*WHAT THE TASK REQUIRES*.
Using the listing below, set down exactly the lines starting at the line that contains "Stick: 3 -> 4" and ending at the line that contains "total: 4288.90 -> 3947.93", both included, and no others.

*** Opening of EXERCISE DATA ***

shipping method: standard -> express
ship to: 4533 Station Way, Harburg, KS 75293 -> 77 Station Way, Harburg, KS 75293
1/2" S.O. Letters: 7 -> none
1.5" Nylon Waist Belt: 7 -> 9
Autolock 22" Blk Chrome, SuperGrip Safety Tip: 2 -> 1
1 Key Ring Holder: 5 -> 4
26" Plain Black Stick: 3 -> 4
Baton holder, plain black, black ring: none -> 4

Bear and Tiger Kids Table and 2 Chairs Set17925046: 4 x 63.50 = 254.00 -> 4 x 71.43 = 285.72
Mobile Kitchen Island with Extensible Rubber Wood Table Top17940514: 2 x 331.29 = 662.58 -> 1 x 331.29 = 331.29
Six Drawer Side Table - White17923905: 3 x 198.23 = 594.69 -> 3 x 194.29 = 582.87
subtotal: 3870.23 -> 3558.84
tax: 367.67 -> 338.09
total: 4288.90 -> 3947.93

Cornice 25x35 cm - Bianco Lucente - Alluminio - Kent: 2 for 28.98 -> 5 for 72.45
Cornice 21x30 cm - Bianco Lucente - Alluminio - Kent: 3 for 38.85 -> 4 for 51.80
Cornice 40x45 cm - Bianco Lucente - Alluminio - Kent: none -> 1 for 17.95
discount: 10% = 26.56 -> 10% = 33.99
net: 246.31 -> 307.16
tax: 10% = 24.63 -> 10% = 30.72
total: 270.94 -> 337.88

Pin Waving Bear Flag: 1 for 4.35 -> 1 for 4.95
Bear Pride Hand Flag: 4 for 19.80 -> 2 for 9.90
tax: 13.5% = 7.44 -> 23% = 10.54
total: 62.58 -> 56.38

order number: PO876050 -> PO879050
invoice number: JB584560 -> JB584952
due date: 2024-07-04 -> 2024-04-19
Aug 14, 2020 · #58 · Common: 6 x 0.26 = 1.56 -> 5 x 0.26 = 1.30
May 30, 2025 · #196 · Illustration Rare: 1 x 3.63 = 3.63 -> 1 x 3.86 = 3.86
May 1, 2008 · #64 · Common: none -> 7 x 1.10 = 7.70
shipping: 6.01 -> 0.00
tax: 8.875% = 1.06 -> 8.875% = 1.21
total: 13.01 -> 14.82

*** Close of EXERCISE DATA ***

*ANSWER TO THE EXERCISE*.
26" Plain Black Stick: 3 -> 4
Baton holder, plain black, black ring: none -> 4

Bear and Tiger Kids Table and 2 Chairs Set17925046: 4 x 63.50 = 254.00 -> 4 x 71.43 = 285.72
Mobile Kitchen Island with Extensible Rubber Wood Table Top17940514: 2 x 331.29 = 662.58 -> 1 x 331.29 = 331.29
Six Drawer Side Table - White17923905: 3 x 198.23 = 594.69 -> 3 x 194.29 = 582.87
subtotal: 3870.23 -> 3558.84
tax: 367.67 -> 338.09
total: 4288.90 -> 3947.93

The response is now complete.